10 Steps to Proper Exercise During Menopause

And Keeping a Healthy Weight

Gaining weight in your menopause can be a huge blow to your ego. It can change the way you perceive yourself as a woman. Keeping a normal weight matters, not just for looking good but also for your health. However, this seems to be a tougher challenge during menopause than ever. There may be some objective factors, but it is also true that a lot depends on whether you exercise and how exactly.

Hormonal changes, combined with a sedentary lifestyle that most women this age have, can lead to an unhealthy weight gain. Among other things, estrogen is also linked to metabolism and the body’s effective use of starches and sugars. Its lack can cause the body to gain fat and makes it harder to lose weight. Excessive weight leads to a lot of problems.
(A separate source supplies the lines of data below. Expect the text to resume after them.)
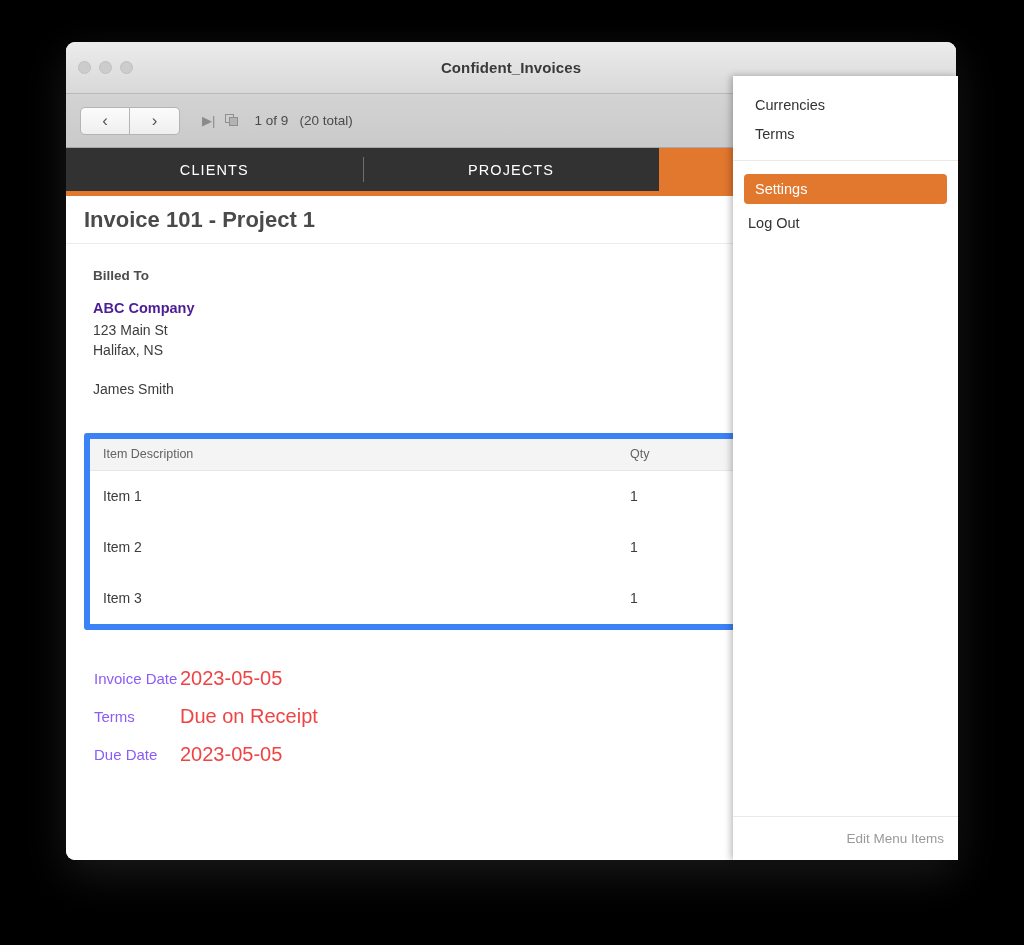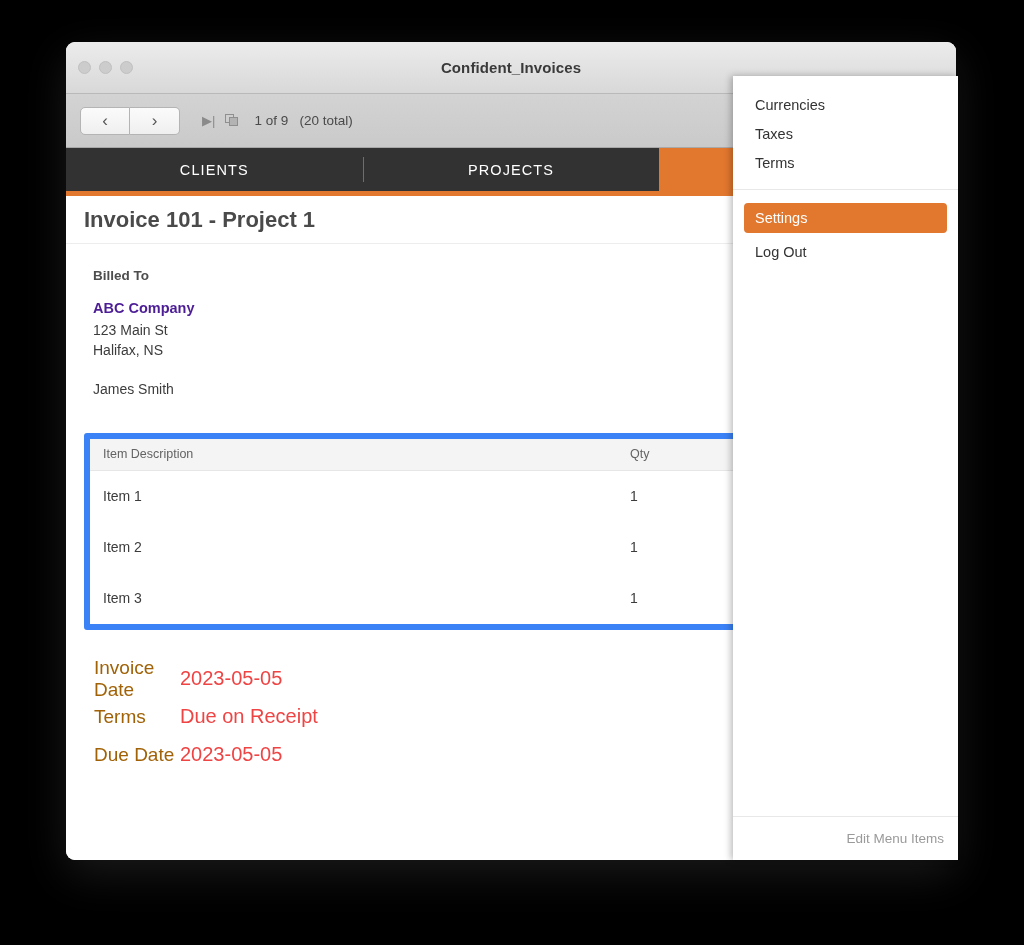"Taxes" div.menu-item { html: <div>Taxes</div> -> none }
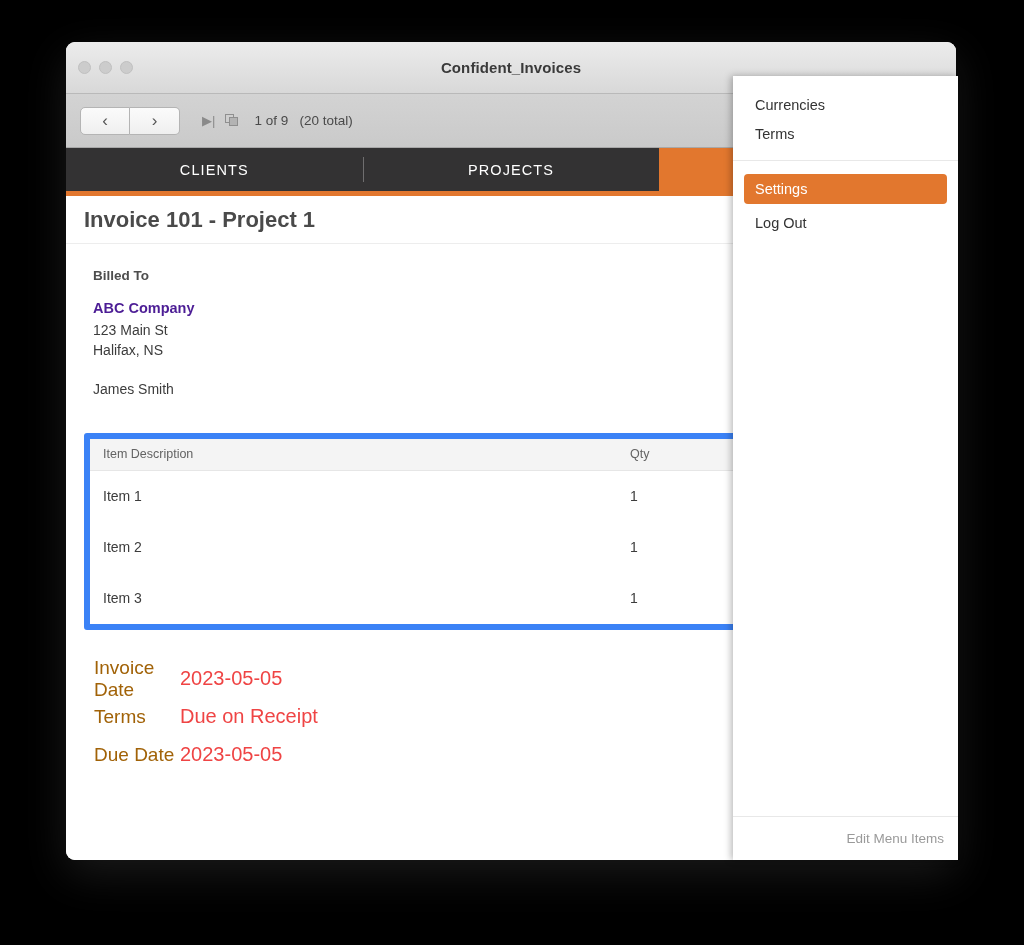"Log Out" .menu-group.lower .menu-item:not(.selected) { padding-left: 22px -> 15px }
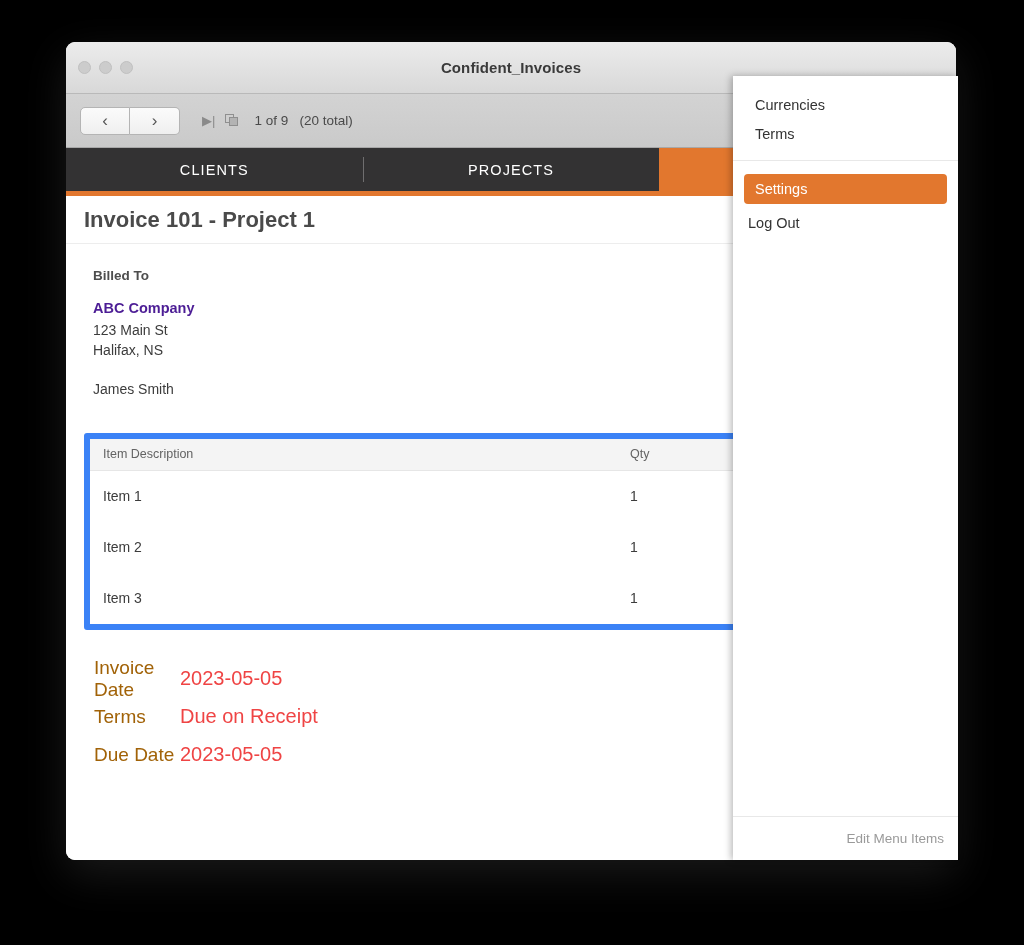"Invoice Date" .meta-label { color: #a16207 -> #8b5cf6; font-size: 19px -> 15px }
Some of the issues that come with getting fat are:

  • Osteoporosis

  • Diabetes

  • Metabolic syndrome, heart attack, high blood pressure, and other cardiovascular diseases

  • Insulin resistance

  • Weak muscles and joints

  • Poor bowel movement

  • Lower self-esteem and mood

  • An increased number of hot flash incidents

Exercise is a great way to manage body weight, even in your menopause. Provided, of course, that you do it right. Here are some tips that can help you make the most out of your exercise sessions:

  • 1 . Choose an activity you will enjoy. For some it may be cycling, for others dancing, for still others - yoga. It is important to derive pleasure from exercise.

  • 2. To keep yourself motivated, find a partner for your exercise sessions.

  • 3. Use supportive shoes that are suitable for your activity.

  • 4. Determine a start date and stick to it. Tracking your activities is a great way to learn about your body.

  • 5. Warm up for at least 10 minutes before the start of vigorous exercise.

  • 6. Stretch the muscles that will take most of the shock of your chosen exercise

  • 7. If you feel pain while you exercise, stop and tell your doctor about it.

  • 8. Gradually increase the distance, length, and intensity of your workout. You got this!

  • 9. Mix different exercises to prevent yourself from being bored and keep challenging your body.

  • 10. Combine exercise with proper nutrition by avoiding processed foods, keeping a food diary, and watching calorie intake. Eat smaller amounts, more often. Again, tracking your daily meals is a great way to learn about your body.

The mechanisms which make you overweight during menopause may be complex, but exercise is a simple solution. It may be the simplest of them all. Especially if you follow the advice we gave you in this article.